What the exercise asks ▸ Copy every line in the records below that contains the word "subtotal".

Saved data entries:
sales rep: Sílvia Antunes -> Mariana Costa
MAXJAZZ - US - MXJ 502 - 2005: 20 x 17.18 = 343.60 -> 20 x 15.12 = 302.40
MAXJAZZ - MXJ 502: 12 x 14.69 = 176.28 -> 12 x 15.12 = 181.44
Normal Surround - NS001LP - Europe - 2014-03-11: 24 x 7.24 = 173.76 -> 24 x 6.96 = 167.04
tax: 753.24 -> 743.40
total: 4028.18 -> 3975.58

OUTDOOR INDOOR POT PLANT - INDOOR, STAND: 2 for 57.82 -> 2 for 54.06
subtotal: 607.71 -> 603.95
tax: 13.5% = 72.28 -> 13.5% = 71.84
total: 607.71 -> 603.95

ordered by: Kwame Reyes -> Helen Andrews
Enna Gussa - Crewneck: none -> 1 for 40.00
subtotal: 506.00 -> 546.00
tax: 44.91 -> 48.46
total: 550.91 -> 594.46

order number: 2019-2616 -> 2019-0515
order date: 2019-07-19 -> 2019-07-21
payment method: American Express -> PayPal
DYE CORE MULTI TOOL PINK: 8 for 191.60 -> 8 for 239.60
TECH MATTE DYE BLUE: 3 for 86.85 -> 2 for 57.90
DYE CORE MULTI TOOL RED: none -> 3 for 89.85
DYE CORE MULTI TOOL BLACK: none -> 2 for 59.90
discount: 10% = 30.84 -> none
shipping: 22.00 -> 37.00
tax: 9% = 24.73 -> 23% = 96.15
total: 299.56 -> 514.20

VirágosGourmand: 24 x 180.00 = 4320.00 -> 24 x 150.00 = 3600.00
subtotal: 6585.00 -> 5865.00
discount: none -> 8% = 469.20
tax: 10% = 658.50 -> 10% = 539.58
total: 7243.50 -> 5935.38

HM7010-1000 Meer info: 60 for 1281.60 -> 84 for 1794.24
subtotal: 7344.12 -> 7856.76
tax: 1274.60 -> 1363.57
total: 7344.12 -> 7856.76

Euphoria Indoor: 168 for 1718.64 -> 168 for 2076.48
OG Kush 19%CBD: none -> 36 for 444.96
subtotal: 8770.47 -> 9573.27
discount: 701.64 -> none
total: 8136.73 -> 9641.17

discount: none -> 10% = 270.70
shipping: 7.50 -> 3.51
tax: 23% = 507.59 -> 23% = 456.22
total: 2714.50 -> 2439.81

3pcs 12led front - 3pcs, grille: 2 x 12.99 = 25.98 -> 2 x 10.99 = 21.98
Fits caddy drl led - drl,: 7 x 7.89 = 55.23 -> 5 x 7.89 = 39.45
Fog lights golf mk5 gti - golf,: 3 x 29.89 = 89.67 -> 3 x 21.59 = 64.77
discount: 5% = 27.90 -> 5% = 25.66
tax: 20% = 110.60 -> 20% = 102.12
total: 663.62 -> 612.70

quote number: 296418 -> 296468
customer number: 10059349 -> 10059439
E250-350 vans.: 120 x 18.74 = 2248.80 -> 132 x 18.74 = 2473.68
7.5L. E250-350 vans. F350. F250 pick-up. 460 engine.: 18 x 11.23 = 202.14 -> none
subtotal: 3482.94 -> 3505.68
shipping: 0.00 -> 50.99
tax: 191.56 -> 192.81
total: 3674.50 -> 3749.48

Task result ▸
subtotal: 607.71 -> 603.95
subtotal: 506.00 -> 546.00
subtotal: 6585.00 -> 5865.00
subtotal: 7344.12 -> 7856.76
subtotal: 8770.47 -> 9573.27
subtotal: 3482.94 -> 3505.68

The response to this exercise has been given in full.